LONDON: Britain and France urged world leaders Thursday to impose a tax on bankers’ bonuses, a day after London announced a one-off levy on the much-criticized finance sector benefits.
Seeking to show a united front days after a public Anglo-French spat over financial regulation, Prime Minister Gordon Brown and President Nicolas Sarkozy said there was an “urgent need” for a new agreement between banks and society.
“We propose a long term global compact that will encapsulate both the responsibilities of the banking system and the risk they pose to the economy as a whole,” they wrote in the Wall Street Journal newspaper.
“We agree that a one-off tax in relation to bonuses should be considered a priority due to the fact that bonuses for 2009 have arisen partly because of government support for the banking system.”
Britain announced Wednesday it was slapping a one-off 50-percent tax rate on bonuses above 25,000 pounds (27,600 euros, $40,700) to recoup cash spent saving the financial sector during the crisis.
France’s Les Echos financial daily reported Thursday that France wants to follow Britain’s lead and slap a 50-percent tax on bank bonuses over 27,000 euros ($40,000).

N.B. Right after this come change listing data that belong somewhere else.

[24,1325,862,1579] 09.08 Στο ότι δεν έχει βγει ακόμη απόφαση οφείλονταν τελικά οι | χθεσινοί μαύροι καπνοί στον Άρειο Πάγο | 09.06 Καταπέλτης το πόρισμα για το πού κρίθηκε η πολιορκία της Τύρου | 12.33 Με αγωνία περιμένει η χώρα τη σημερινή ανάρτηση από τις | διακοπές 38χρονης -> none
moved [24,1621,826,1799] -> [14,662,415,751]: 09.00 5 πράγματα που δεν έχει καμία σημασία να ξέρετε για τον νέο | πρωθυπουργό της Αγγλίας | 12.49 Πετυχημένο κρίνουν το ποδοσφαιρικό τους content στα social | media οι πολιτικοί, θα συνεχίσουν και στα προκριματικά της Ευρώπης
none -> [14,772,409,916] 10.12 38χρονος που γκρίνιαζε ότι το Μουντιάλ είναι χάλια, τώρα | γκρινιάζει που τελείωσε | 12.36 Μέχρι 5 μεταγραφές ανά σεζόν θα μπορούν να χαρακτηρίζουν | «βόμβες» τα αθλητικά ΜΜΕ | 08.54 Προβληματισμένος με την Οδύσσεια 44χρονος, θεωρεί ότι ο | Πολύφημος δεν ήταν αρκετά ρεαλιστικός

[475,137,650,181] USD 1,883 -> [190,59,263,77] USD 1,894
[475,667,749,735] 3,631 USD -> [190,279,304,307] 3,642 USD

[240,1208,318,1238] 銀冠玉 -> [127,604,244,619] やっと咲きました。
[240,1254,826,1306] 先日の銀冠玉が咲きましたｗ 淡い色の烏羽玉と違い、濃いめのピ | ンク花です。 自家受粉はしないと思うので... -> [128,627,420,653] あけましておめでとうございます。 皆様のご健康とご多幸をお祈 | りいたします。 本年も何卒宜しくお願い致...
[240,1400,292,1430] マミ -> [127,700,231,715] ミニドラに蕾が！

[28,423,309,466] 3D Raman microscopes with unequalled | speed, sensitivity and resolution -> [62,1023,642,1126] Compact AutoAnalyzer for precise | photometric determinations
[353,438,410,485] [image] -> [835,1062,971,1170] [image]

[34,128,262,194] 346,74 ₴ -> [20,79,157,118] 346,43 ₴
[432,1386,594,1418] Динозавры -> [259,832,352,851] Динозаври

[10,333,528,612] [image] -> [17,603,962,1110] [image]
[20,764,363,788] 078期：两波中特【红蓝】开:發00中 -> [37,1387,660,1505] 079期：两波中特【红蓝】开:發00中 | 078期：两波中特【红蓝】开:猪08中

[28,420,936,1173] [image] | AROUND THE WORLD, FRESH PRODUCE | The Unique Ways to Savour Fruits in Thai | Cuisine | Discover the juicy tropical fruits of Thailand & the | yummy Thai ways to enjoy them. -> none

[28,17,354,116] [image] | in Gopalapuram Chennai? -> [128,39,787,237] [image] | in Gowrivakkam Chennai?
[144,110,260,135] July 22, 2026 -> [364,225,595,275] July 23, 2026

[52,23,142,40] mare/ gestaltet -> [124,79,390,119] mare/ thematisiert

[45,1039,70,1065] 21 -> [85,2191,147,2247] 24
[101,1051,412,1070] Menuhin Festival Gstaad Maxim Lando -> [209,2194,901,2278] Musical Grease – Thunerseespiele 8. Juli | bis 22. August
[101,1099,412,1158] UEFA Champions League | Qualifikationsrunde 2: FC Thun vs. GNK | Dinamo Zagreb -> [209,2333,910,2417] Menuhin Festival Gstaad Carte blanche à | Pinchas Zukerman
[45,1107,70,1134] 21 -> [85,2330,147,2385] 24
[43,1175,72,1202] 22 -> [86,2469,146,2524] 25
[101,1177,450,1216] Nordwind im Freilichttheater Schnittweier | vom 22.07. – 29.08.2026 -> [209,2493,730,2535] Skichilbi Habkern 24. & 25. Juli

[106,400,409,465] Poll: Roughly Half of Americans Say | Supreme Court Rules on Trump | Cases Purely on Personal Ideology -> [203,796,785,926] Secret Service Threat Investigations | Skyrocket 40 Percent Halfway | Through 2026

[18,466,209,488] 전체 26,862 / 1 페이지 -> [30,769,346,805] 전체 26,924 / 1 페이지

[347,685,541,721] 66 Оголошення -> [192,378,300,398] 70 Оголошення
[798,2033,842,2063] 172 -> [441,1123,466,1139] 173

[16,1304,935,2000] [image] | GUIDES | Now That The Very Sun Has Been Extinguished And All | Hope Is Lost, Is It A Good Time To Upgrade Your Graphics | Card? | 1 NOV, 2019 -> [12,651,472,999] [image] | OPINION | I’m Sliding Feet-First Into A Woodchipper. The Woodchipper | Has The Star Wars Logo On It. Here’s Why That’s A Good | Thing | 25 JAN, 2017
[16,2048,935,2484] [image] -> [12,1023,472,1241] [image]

A Sarkozy aide said that the essence of the report was correct but said “the exact format has yet to decided” for the tax.
The move, has been seen by some British commentators as a populist domestic measure, with a general election due by June and Brown’s governing center-left Labour Party consistently behind in opinion polls.
Brown spent a decade as Britain’s finance minister before taking over from Prime Minister Tony Blair in June 2007 and had openly courted London’s City district, Europe’s financial hub.
But the global meltdown of the last 18 months has hit London harder than most, and Britain is still struggling to emerge from recession, unlike most of its European partners.
The Brown-Sarkozy article comes ahead of an EU summit in Brussels, and appeared designed to counter suggestions of a simmering row between the two countries over EU financial reform.
Both countries have traded barbs since former French Minister Michel Barnier was appointed EU commissioner in charge of financial services, with Sarkozy saying Britain “were the big losers” in the carve-up of new EU jobs.
Barnier’s appointment sparked outrage among British officials, who fear he is too anti-free market and could pose a serious threat to the City of London as a major financial hub.
Brown and Sarkozy then scrapped a planned meeting in London last week, prompting talk of a row over the appointments and the French leader’s remarks.
France also denied Tuesday it had snubbed Britain by not inviting its agriculture minister to Paris talks on the future of Europe’s farm subsidies.
Meanwhile, the Bank of England announced on Thursday that it was keeping its key interest rate at the all-time low level of 0.50 percent and maintaining its credit-easing plans amid a record British recession.
The decisions followed a two-day BoE meeting and came one day after Britain’s government admitted that the country’s recession was deeper than it had thought, ahead of a general election next year that it is expected to lose.
“The Bank of England’s Monetary Policy Committee today (Thursday) voted to maintain the official bank rate paid on commercial bank reserves at 0.5 percent.
“The Committee also voted to continue with its program of asset purchases totaling 200 billion pounds financed by the issuance of central bank reserves,” the BoE said in a statement.
Markets will have to wait until December 23, when minutes of the central bank’s latest meeting are published, for reasons behind the widely-expected announcements.
In a bid to tackle Britain’s sharp downturn, the BoE’s nine-member monetary policy committee (MPC) decided in March to slash its key lending rate to 0.50 percent. Also in March, the Bank of England began its extraordinary policy of pumping billions of pounds worth of newly-created money into a British economy struggling against the worst global downturn since the 1930s.
Britain’s central bank had in November decided to pump out another £25 billion of cash in a renewed attempt to boost lending and lift Britain out of its record recession. That decision took the BoE’s so-called quantitative easing (QE) program to a total of £200 billion (221 billion euros, $326 billion), with the nation mired in the longest recession since records began in 1955.
The BoE said on Thursday that it expects the program to take another two months to complete.
Under QE, the British central bank has purchased bonds from commercial institutions to try and boost lending to businesses and individuals which have seen funds dry up as a result of the credit crunch.
Although Britain has yet to follow the euro zone, France, Germany, Japan and the United States out of recession sparked by the global financial crisis, the country is forecast to have exited recession during the fourth quarter.